Exercise prompt: Using the data below, output a verbatim copy of the lines between the one holding "text: 30 ->" and the one holding "html: none ->", inclusive, without any pictures.

─── Provided records ───

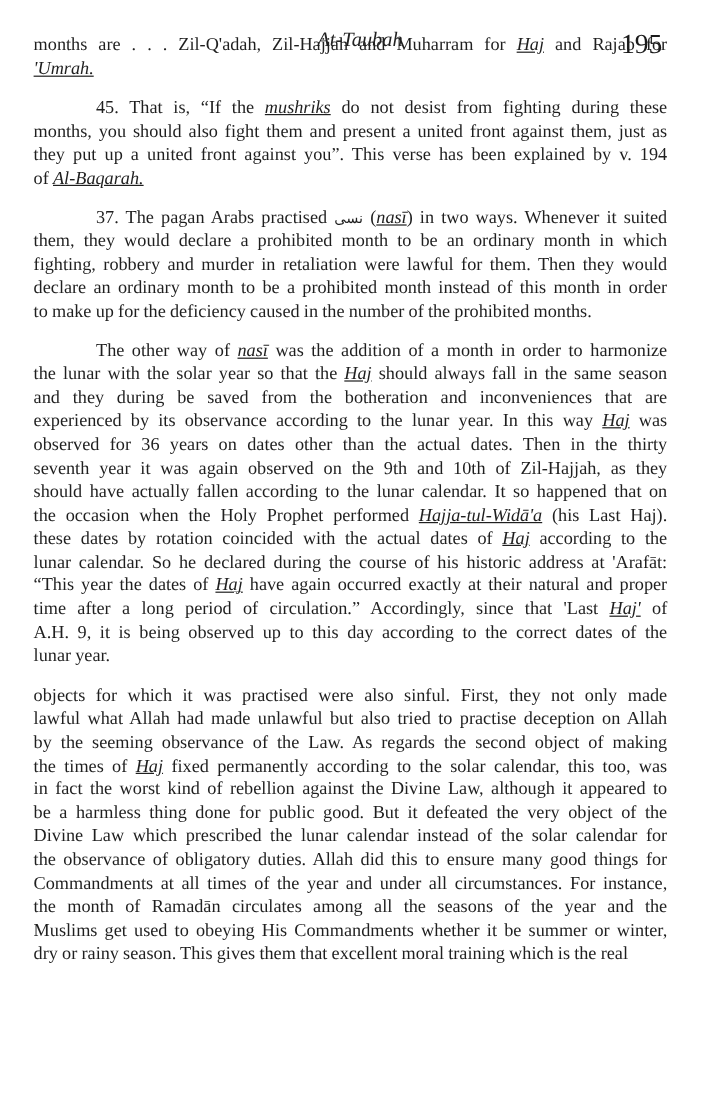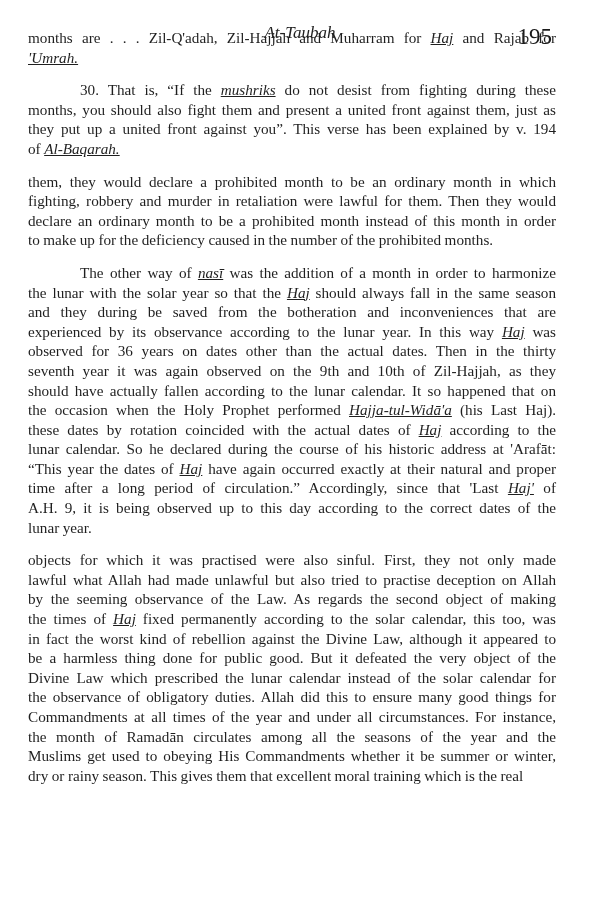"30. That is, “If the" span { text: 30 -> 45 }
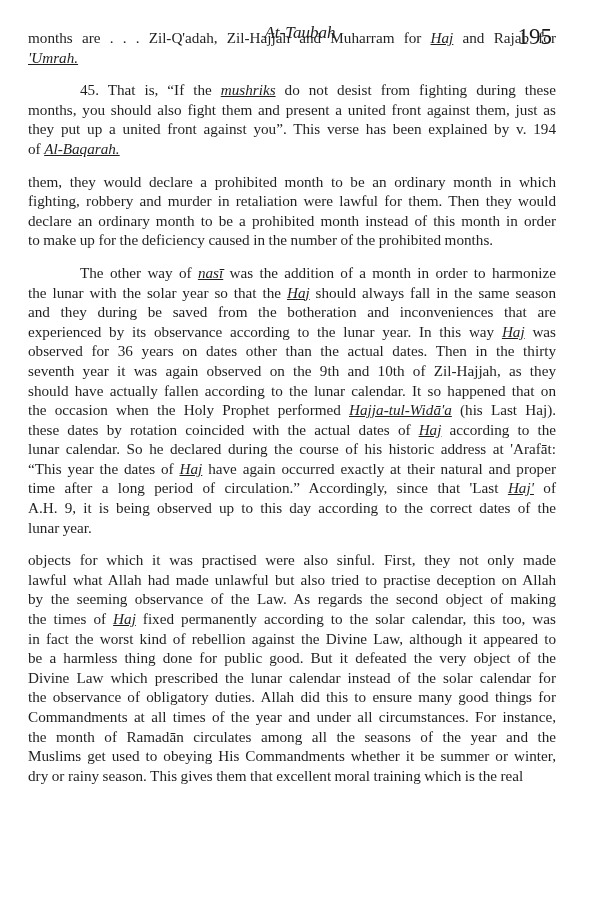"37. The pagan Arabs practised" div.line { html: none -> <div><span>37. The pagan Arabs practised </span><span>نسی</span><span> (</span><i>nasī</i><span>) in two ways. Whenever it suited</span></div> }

───
─── Provided records ───

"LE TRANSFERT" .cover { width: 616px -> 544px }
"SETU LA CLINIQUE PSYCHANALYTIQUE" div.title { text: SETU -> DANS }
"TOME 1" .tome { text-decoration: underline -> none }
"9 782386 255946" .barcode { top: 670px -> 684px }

───

Exercise response:
"30. That is, “If the" span { text: 30 -> 45 }
"37. The pagan Arabs practised" div.line { html: none -> <div><span>37. The pagan Arabs practised </span><span>نسی</span><span> (</span><i>nasī</i><span>) in two ways. Whenever it suited</span></div> }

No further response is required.